Este es el punto de quiebre que lleva directamente a la máxima inicial: la factura de mantener este entramado se volvió impagable con recursos internos. El petróleo ya no bastaba. La dependencia se externalizó, hipotecando soberanía a cambio de supervivencia, con Rusia, China, Irán y alianzas criminales transnacionales actuando como acreedores extranjeros de un régimen moribundo. La nación, sin disparar un tiro, perdió el control de su territorio, su economía y su política exterior.
- El Día Después: La Reconstrucción Bajo la Sombra del Acreedor
La eventual salida de Maduro no será una liberación, sino el inicio de la cobranza de esa factura soberana. El Día 1 enfrentará una paradoja monumental: iniciar la reconstrucción nacional desde una soberanía menguada y con acreedores externos—estatales y criminales—exigiendo su parte. La reconstrucción será, por fuerza, internacionalizada y vigilada.

La Intervención Humanitaria y la Deuda Social: La emergencia será tan vasta que requerirá una logística dirigida por actores extranjeros y multilaterales. Esta dependencia, aunque necesaria, consolidará la pérdida de autonomía. El retorno de millones de migrantes será un termómetro de esperanza, pero también una presión adicional sobre una infraestructura colapsada.
La Desarticulación del Narco-Estado y la Purga: Desmantelar el aparato criminal enquistado exigirá inteligencia, financiamiento y supervisión internacional, posiblemente con tribunales híbridos. La Fuerza Armada Nacional Bolivariana deberá ser reestructurada desde sus cimientos por doctrinas y asesores foráneos, un proceso humillante pero indispensable.
La Recuperación Económica y los Nuevos Amos: La industria petrolera, destruida, necesitará capitales y tecnología extranjera en condiciones leoninas. Las reservas de minerales estratégicos podrían convertirse en garantía de pago. La economía se reconstruirá, pero con dueños externos.
- La Lección Ineludible para América Latina
Venezuela demuestra que la tragedia no comienza con la tiranía, sino con el voto que la hace posible. Y que el costo final no es solo la dictadura, sino la pérdida de la capacidad de autodeterminación para salir de ella.
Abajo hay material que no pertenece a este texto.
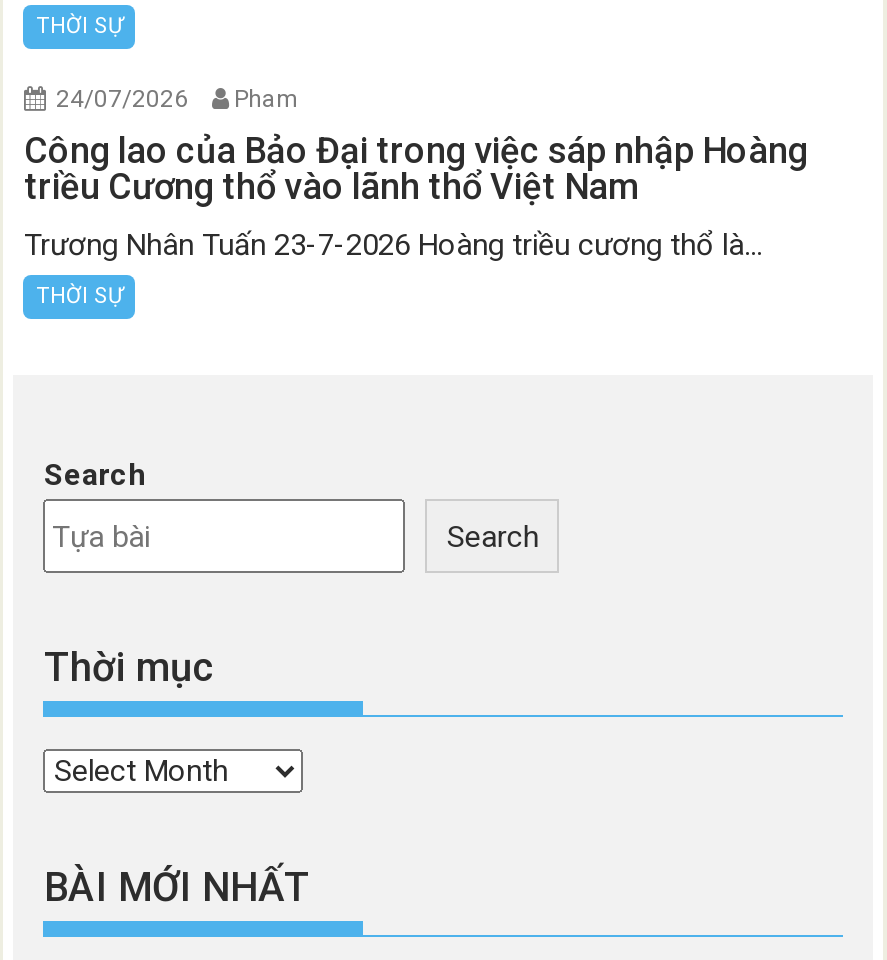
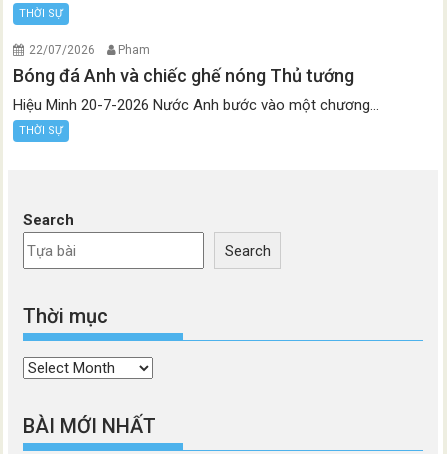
- 24/07/2026 Pham
+ 22/07/2026 Pham

- Công lao của Bảo Đại trong việc sáp nhập Hoàng
- triều Cương thổ vào lãnh thổ Việt Nam
+ Bóng đá Anh và chiếc ghế nóng Thủ tướng

- Trương Nhân Tuấn 23-7-2026 Hoàng triều cương thổ là...
+ Hiệu Minh 20-7-2026 Nước Anh bước vào một chương...
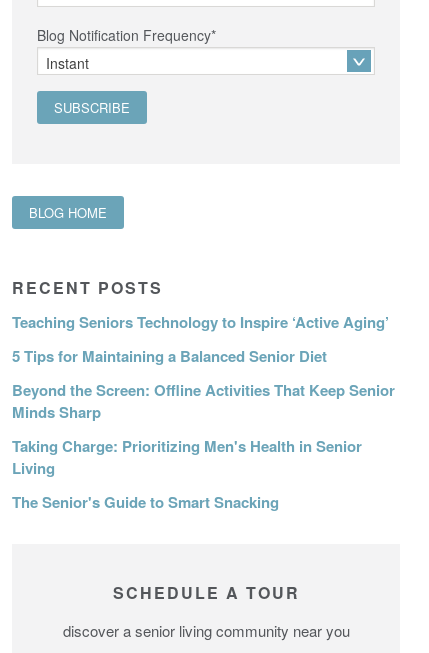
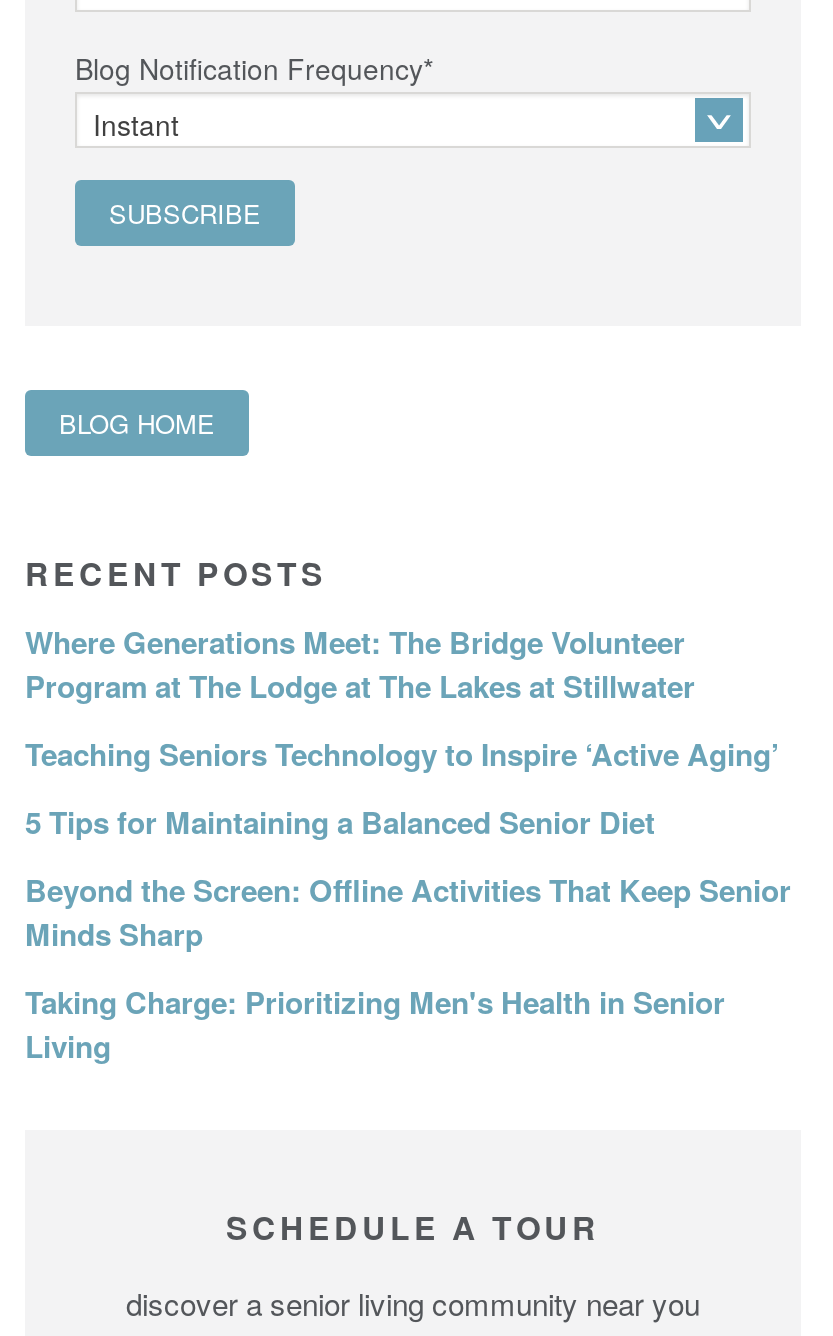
+ Where Generations Meet: The Bridge Volunteer
+ Program at The Lodge at The Lakes at Stillwater

moved down: Teaching Seniors Technology to Inspire ‘Active Aging’ | 5 Tips for Maintaining a Balanced Senior Diet | Beyond the Screen: Offline Activities That Keep Senior | Minds Sharp | Taking Charge: Prioritizing Men's Health in Senior | Living

- The Senior's Guide to Smart Snacking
La región observa, pero no aprende. Cuando otros países confunden mayoría con omnipotencia, debilitan contrapesos en nombre de la eficacia, o instrumentalizan el resentimiento para erosionar instituciones, están firmando el mismo pagaré. No comprenden que, en el mundo moderno, cuando un país se autodestruye, no queda en ruinas románticas: queda en liquidación, y los licitadores nunca son benévolos.
- Conclusión: Más Allá de la Captura
Por ello, la obsesión con la captura de Maduro es un espejismo. El verdadero drama—el que debe obsesionar a Latinoamérica—es el que sigue: cómo reconstruir una casa cuyo título de propiedad ahora tiene múltiples firmas extranjeras. La liberación venezolana, cuando llegue, será administrada por comités de crédito internacionales. Esa es la factura última, y el cobrador, efectivamente, siempre llama desde fuera..

La advertencia para la región es clara: en la era de las autocracias electorales, no se traiciona solo al pueblo de una generación; se hipoteca el futuro de las siguientes. Y esa deuda, la más cruel de todas, se paga con la única moneda que realmente duele perder: el derecho a ser dueños de nuestro propio destino.